Back to Skills
    🦞

    douban-sync-skill

    Export and sync Douban (豆瓣) book/movie/music/game collections.

    By @cosformula
    View on GitHub
    SKILL.md
    ---
    name: douban-sync
    description: Export and sync Douban (豆瓣) book/movie/music/game collections to local CSV files (Obsidian-compatible). Use when the user wants to export their Douban reading/watching/listening/gaming history, set up incremental sync via RSS, or manage their Douban data locally.

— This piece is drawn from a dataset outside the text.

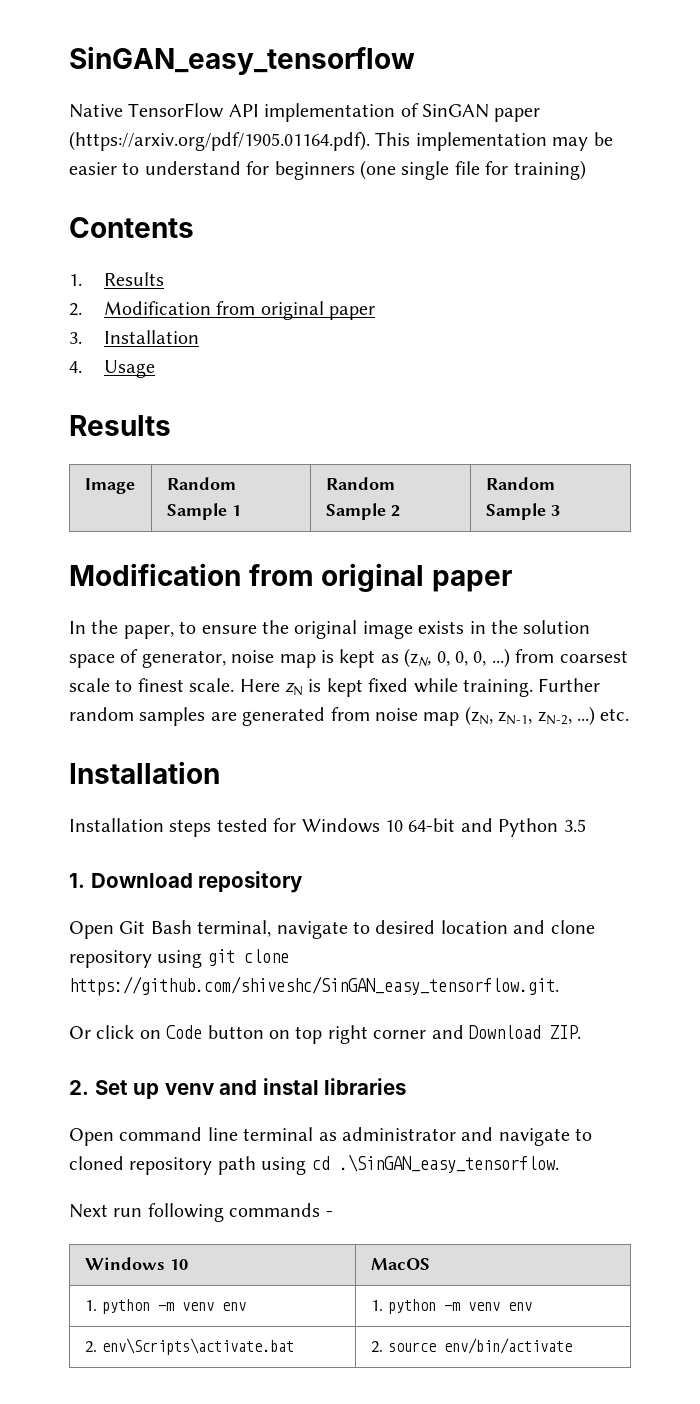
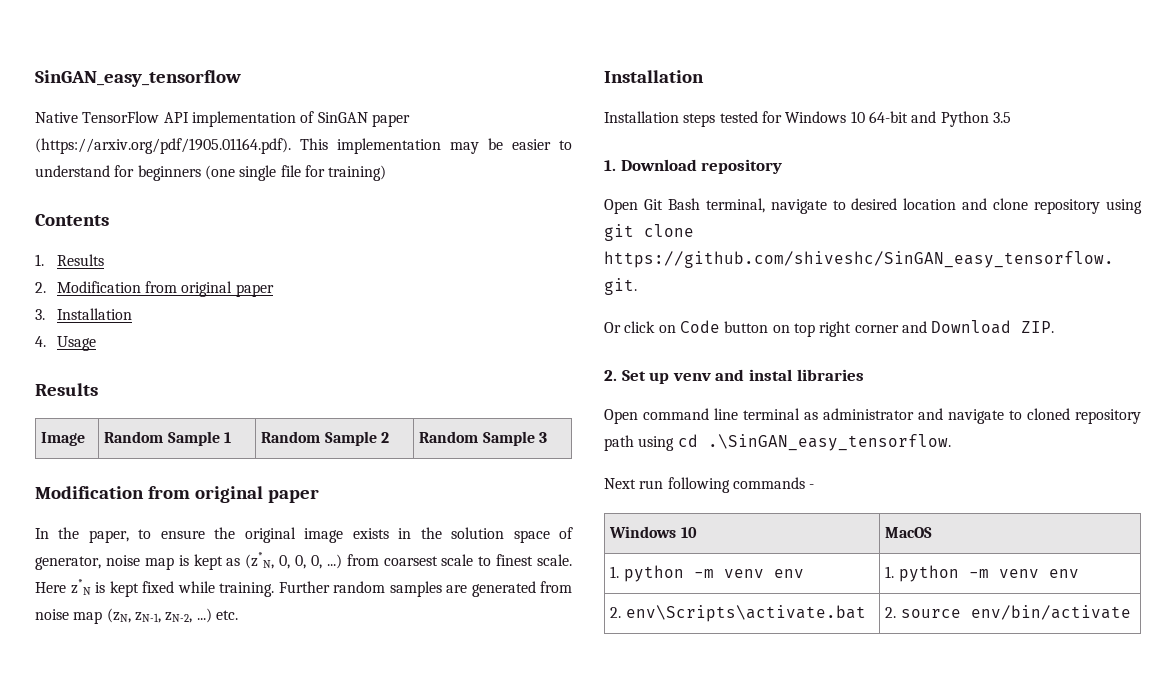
- In the paper, to ensure the original image exists in the solution space of generator, noise map is kept as (zN, 0, 0, 0, ...) from coarsest scale to finest scale.
+ In the paper, to ensure the original image exists in the solution space of generator, noise map is kept as (z*N, 0, 0, 0, ...) from coarsest scale to finest scale.
- Here zN is kept fixed while training.
+ Here z*N is kept fixed while training.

    metadata: {"openclaw": {"requires": {"env": ["DOUBAN_USER"]}, "primaryEnv": "DOUBAN_USER"}}
    ---
    
    # Douban Sync
    
    Export Douban collections (books, movies, music, games) to CSV and keep them in sync via RSS.
    
    ## Two Modes
    
    ### 1. Full Export (first time)
    
    Use the browser tool to scrape all collection pages. Requires the user to be logged into Douban.
    
    ```
    browser → douban.com/people/{USER_ID}/{category}?start=0&sort=time&mode=list
    ```
    
    Categories and URL paths:
    - Books: `book.douban.com/people/{ID}/collect` (读过), `/do` (在读), `/wish` (想读)
    - Movies: `movie.douban.com/people/{ID}/collect` (看过), `/do` (在看), `/wish` (想看)

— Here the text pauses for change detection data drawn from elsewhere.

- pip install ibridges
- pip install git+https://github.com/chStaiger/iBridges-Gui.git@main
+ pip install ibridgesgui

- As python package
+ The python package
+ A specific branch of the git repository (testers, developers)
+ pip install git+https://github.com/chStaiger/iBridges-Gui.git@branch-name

    - Music: `music.douban.com/people/{ID}/collect` (听过), `/do` (在听), `/wish` (想听)
    - Games: `www.douban.com/people/{ID}/games?action=collect` (玩过), `=do` (在玩), `=wish` (想玩)
    
    Each page shows up to 30 items in list mode (some pages may have fewer due to delisted entries). Paginate with `?start=0,30,60...` — the script uses the paginator's "next" button to determine whether to continue.
    
    **Rate limiting:** Wait 2-3 seconds between pages. If blocked, wait 30 seconds and retry.
    
    **Scripts:**
    - `scripts/douban-scraper.js` — HTTP-only, no browser needed (may get rate-limited)

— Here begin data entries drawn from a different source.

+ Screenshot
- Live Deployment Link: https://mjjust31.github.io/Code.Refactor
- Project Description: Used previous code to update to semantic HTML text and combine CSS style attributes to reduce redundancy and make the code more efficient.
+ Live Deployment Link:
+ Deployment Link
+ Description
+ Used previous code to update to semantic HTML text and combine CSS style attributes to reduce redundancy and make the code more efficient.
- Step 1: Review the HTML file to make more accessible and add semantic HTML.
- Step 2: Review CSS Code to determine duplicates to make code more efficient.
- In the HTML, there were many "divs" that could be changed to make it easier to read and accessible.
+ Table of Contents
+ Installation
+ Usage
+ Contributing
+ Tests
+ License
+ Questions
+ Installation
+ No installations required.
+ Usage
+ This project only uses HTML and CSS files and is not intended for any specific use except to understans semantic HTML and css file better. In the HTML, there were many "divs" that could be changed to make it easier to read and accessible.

    - `scripts/douban-browser-scraper.js` — via Puppeteer CDP, needs a running browser
    - `scripts/douban-extract.js` — generates a browser console script for manual extraction
    
    ### 2. Incremental Sync (daily, via RSS)
    
    Run `scripts/douban-rss-sync.js` — no login needed.
    
    ```bash
    node scripts/douban-rss-sync.js
    ```
    
    **Setup:** Set environment variables:
    - `DOUBAN_USER` (required): Douban user ID
    - `DOUBAN_OUTPUT_DIR` (optional): Output root directory, default `~/douban-sync`
    
    **Recommended:** Add a daily cron job for automatic sync.
    
    ## Output Format
    
    Four CSV files per user in the output directory:
    
    ```
    douban-sync/
    └── {user_id}/
        ├── 书.csv
        ├── 影视.csv
        ├── 音乐.csv
        └── 游戏.csv
    ```
    
    CSV columns:
    ```csv
    title,url,date,rating,status,comment
    "书名","https://book.douban.com/subject/12345/","2026-01-15","★★★★★","读过","短评内容"
    ```
    
    - `status`: 读过/在读/想读, 看过/在看/想看, 听过/在听/想听, 玩过/在玩/想玩
    
    ## Deduplication
    
    Both full export and RSS sync deduplicate by Douban URL — safe to run multiple times.